**WHAT YOU SHOULD DO:**
From the first line to the last, copy the data below word for word.

——

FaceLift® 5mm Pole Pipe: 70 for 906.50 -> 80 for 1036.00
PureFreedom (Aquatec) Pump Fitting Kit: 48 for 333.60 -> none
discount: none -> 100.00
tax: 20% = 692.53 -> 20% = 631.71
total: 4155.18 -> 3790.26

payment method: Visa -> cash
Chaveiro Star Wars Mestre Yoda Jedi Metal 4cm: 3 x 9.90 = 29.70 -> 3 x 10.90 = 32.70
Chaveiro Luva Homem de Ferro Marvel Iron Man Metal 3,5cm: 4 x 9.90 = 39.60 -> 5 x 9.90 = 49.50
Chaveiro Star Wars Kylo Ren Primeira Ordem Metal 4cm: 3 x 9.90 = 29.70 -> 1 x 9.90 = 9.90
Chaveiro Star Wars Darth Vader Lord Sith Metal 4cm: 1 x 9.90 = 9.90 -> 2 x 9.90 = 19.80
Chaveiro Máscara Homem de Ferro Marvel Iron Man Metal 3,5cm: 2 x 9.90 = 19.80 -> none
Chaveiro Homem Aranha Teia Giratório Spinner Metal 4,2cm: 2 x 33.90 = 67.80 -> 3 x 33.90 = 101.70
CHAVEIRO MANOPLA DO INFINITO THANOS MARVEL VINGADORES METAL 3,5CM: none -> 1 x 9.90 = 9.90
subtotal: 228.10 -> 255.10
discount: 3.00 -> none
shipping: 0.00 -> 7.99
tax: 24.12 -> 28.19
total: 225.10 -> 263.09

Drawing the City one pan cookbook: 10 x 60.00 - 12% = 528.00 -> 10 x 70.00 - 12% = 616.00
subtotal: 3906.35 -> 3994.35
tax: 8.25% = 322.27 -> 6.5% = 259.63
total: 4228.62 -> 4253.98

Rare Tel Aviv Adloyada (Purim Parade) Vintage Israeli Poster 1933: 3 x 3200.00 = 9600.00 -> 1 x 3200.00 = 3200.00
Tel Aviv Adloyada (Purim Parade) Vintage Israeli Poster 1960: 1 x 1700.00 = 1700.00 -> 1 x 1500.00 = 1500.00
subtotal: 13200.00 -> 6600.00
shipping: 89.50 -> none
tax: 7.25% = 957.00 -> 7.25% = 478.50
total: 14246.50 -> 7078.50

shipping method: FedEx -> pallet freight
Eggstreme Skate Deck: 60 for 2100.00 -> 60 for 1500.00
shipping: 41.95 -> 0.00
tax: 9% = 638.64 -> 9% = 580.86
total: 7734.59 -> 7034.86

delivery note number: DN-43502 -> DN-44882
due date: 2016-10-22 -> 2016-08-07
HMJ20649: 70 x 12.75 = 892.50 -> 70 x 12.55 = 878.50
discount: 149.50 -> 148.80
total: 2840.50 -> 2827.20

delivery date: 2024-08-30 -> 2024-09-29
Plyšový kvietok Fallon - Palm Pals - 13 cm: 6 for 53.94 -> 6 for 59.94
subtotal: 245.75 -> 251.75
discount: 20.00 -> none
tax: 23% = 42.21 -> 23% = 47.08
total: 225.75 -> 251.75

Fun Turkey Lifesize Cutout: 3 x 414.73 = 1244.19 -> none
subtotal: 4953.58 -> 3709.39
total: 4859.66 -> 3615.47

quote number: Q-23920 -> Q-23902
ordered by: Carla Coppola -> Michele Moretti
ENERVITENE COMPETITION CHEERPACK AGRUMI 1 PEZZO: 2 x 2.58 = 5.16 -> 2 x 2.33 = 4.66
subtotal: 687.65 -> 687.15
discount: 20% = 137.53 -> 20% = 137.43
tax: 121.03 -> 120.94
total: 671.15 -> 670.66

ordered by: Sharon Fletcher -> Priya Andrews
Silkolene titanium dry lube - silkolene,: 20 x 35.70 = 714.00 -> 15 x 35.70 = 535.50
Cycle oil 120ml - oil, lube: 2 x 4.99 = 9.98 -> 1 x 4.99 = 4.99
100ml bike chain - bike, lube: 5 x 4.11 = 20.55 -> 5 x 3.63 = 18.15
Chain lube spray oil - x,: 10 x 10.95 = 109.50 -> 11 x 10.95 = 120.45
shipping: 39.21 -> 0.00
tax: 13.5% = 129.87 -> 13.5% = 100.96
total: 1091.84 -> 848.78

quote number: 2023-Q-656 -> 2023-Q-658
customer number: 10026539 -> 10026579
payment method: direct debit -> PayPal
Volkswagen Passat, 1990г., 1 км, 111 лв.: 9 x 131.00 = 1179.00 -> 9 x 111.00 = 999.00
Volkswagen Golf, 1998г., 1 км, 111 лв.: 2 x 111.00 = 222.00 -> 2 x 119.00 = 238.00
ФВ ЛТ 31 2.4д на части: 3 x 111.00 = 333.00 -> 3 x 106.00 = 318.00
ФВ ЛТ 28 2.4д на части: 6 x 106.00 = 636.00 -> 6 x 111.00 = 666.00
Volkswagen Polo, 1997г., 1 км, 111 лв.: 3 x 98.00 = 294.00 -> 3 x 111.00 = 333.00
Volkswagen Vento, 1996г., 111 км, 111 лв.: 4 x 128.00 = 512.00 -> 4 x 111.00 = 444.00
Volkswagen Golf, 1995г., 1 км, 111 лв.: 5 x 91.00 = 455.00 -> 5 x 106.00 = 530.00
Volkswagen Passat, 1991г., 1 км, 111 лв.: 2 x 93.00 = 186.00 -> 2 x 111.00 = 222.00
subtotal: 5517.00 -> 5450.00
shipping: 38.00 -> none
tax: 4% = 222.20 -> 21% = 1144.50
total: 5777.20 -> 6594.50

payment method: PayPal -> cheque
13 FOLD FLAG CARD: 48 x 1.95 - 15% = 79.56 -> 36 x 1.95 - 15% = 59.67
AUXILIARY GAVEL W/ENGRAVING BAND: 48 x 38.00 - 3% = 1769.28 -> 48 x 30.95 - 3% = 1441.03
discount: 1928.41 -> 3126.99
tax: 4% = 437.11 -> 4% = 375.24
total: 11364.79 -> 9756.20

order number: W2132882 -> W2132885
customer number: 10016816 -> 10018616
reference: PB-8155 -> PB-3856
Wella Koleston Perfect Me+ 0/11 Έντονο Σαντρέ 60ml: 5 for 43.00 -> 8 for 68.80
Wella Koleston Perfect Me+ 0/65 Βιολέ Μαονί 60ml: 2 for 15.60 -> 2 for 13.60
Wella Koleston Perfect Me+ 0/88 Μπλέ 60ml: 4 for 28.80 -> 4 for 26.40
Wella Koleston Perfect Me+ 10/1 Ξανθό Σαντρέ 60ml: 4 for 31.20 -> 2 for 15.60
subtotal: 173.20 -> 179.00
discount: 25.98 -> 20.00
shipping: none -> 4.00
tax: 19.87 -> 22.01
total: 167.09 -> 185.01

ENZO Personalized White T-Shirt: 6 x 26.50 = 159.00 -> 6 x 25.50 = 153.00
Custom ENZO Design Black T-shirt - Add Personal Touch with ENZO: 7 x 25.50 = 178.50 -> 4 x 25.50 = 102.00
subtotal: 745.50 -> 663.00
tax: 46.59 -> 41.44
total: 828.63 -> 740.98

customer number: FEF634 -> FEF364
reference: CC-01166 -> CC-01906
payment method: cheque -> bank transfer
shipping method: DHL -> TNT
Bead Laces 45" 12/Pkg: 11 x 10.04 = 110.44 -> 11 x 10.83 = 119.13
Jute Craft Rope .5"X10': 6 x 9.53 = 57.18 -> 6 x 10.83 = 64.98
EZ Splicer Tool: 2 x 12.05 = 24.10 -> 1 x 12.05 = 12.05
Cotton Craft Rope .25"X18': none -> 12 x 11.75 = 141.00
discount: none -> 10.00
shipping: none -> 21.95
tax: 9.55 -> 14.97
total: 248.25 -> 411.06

——

**REPLY:**
FaceLift® 5mm Pole Pipe: 70 for 906.50 -> 80 for 1036.00
PureFreedom (Aquatec) Pump Fitting Kit: 48 for 333.60 -> none
discount: none -> 100.00
tax: 20% = 692.53 -> 20% = 631.71
total: 4155.18 -> 3790.26

payment method: Visa -> cash
Chaveiro Star Wars Mestre Yoda Jedi Metal 4cm: 3 x 9.90 = 29.70 -> 3 x 10.90 = 32.70
Chaveiro Luva Homem de Ferro Marvel Iron Man Metal 3,5cm: 4 x 9.90 = 39.60 -> 5 x 9.90 = 49.50
Chaveiro Star Wars Kylo Ren Primeira Ordem Metal 4cm: 3 x 9.90 = 29.70 -> 1 x 9.90 = 9.90
Chaveiro Star Wars Darth Vader Lord Sith Metal 4cm: 1 x 9.90 = 9.90 -> 2 x 9.90 = 19.80
Chaveiro Máscara Homem de Ferro Marvel Iron Man Metal 3,5cm: 2 x 9.90 = 19.80 -> none
Chaveiro Homem Aranha Teia Giratório Spinner Metal 4,2cm: 2 x 33.90 = 67.80 -> 3 x 33.90 = 101.70
CHAVEIRO MANOPLA DO INFINITO THANOS MARVEL VINGADORES METAL 3,5CM: none -> 1 x 9.90 = 9.90
subtotal: 228.10 -> 255.10
discount: 3.00 -> none
shipping: 0.00 -> 7.99
tax: 24.12 -> 28.19
total: 225.10 -> 263.09

Drawing the City one pan cookbook: 10 x 60.00 - 12% = 528.00 -> 10 x 70.00 - 12% = 616.00
subtotal: 3906.35 -> 3994.35
tax: 8.25% = 322.27 -> 6.5% = 259.63
total: 4228.62 -> 4253.98

Rare Tel Aviv Adloyada (Purim Parade) Vintage Israeli Poster 1933: 3 x 3200.00 = 9600.00 -> 1 x 3200.00 = 3200.00
Tel Aviv Adloyada (Purim Parade) Vintage Israeli Poster 1960: 1 x 1700.00 = 1700.00 -> 1 x 1500.00 = 1500.00
subtotal: 13200.00 -> 6600.00
shipping: 89.50 -> none
tax: 7.25% = 957.00 -> 7.25% = 478.50
total: 14246.50 -> 7078.50

shipping method: FedEx -> pallet freight
Eggstreme Skate Deck: 60 for 2100.00 -> 60 for 1500.00
shipping: 41.95 -> 0.00
tax: 9% = 638.64 -> 9% = 580.86
total: 7734.59 -> 7034.86

delivery note number: DN-43502 -> DN-44882
due date: 2016-10-22 -> 2016-08-07
HMJ20649: 70 x 12.75 = 892.50 -> 70 x 12.55 = 878.50
discount: 149.50 -> 148.80
total: 2840.50 -> 2827.20

delivery date: 2024-08-30 -> 2024-09-29
Plyšový kvietok Fallon - Palm Pals - 13 cm: 6 for 53.94 -> 6 for 59.94
subtotal: 245.75 -> 251.75
discount: 20.00 -> none
tax: 23% = 42.21 -> 23% = 47.08
total: 225.75 -> 251.75

Fun Turkey Lifesize Cutout: 3 x 414.73 = 1244.19 -> none
subtotal: 4953.58 -> 3709.39
total: 4859.66 -> 3615.47

quote number: Q-23920 -> Q-23902
ordered by: Carla Coppola -> Michele Moretti
ENERVITENE COMPETITION CHEERPACK AGRUMI 1 PEZZO: 2 x 2.58 = 5.16 -> 2 x 2.33 = 4.66
subtotal: 687.65 -> 687.15
discount: 20% = 137.53 -> 20% = 137.43
tax: 121.03 -> 120.94
total: 671.15 -> 670.66

ordered by: Sharon Fletcher -> Priya Andrews
Silkolene titanium dry lube - silkolene,: 20 x 35.70 = 714.00 -> 15 x 35.70 = 535.50
Cycle oil 120ml - oil, lube: 2 x 4.99 = 9.98 -> 1 x 4.99 = 4.99
100ml bike chain - bike, lube: 5 x 4.11 = 20.55 -> 5 x 3.63 = 18.15
Chain lube spray oil - x,: 10 x 10.95 = 109.50 -> 11 x 10.95 = 120.45
shipping: 39.21 -> 0.00
tax: 13.5% = 129.87 -> 13.5% = 100.96
total: 1091.84 -> 848.78

quote number: 2023-Q-656 -> 2023-Q-658
customer number: 10026539 -> 10026579
payment method: direct debit -> PayPal
Volkswagen Passat, 1990г., 1 км, 111 лв.: 9 x 131.00 = 1179.00 -> 9 x 111.00 = 999.00
Volkswagen Golf, 1998г., 1 км, 111 лв.: 2 x 111.00 = 222.00 -> 2 x 119.00 = 238.00
ФВ ЛТ 31 2.4д на части: 3 x 111.00 = 333.00 -> 3 x 106.00 = 318.00
ФВ ЛТ 28 2.4д на части: 6 x 106.00 = 636.00 -> 6 x 111.00 = 666.00
Volkswagen Polo, 1997г., 1 км, 111 лв.: 3 x 98.00 = 294.00 -> 3 x 111.00 = 333.00
Volkswagen Vento, 1996г., 111 км, 111 лв.: 4 x 128.00 = 512.00 -> 4 x 111.00 = 444.00
Volkswagen Golf, 1995г., 1 км, 111 лв.: 5 x 91.00 = 455.00 -> 5 x 106.00 = 530.00
Volkswagen Passat, 1991г., 1 км, 111 лв.: 2 x 93.00 = 186.00 -> 2 x 111.00 = 222.00
subtotal: 5517.00 -> 5450.00
shipping: 38.00 -> none
tax: 4% = 222.20 -> 21% = 1144.50
total: 5777.20 -> 6594.50

payment method: PayPal -> cheque
13 FOLD FLAG CARD: 48 x 1.95 - 15% = 79.56 -> 36 x 1.95 - 15% = 59.67
AUXILIARY GAVEL W/ENGRAVING BAND: 48 x 38.00 - 3% = 1769.28 -> 48 x 30.95 - 3% = 1441.03
discount: 1928.41 -> 3126.99
tax: 4% = 437.11 -> 4% = 375.24
total: 11364.79 -> 9756.20

order number: W2132882 -> W2132885
customer number: 10016816 -> 10018616
reference: PB-8155 -> PB-3856
Wella Koleston Perfect Me+ 0/11 Έντονο Σαντρέ 60ml: 5 for 43.00 -> 8 for 68.80
Wella Koleston Perfect Me+ 0/65 Βιολέ Μαονί 60ml: 2 for 15.60 -> 2 for 13.60
Wella Koleston Perfect Me+ 0/88 Μπλέ 60ml: 4 for 28.80 -> 4 for 26.40
Wella Koleston Perfect Me+ 10/1 Ξανθό Σαντρέ 60ml: 4 for 31.20 -> 2 for 15.60
subtotal: 173.20 -> 179.00
discount: 25.98 -> 20.00
shipping: none -> 4.00
tax: 19.87 -> 22.01
total: 167.09 -> 185.01

ENZO Personalized White T-Shirt: 6 x 26.50 = 159.00 -> 6 x 25.50 = 153.00
Custom ENZO Design Black T-shirt - Add Personal Touch with ENZO: 7 x 25.50 = 178.50 -> 4 x 25.50 = 102.00
subtotal: 745.50 -> 663.00
tax: 46.59 -> 41.44
total: 828.63 -> 740.98

customer number: FEF634 -> FEF364
reference: CC-01166 -> CC-01906
payment method: cheque -> bank transfer
shipping method: DHL -> TNT
Bead Laces 45" 12/Pkg: 11 x 10.04 = 110.44 -> 11 x 10.83 = 119.13
Jute Craft Rope .5"X10': 6 x 9.53 = 57.18 -> 6 x 10.83 = 64.98
EZ Splicer Tool: 2 x 12.05 = 24.10 -> 1 x 12.05 = 12.05
Cotton Craft Rope .25"X18': none -> 12 x 11.75 = 141.00
discount: none -> 10.00
shipping: none -> 21.95
tax: 9.55 -> 14.97
total: 248.25 -> 411.06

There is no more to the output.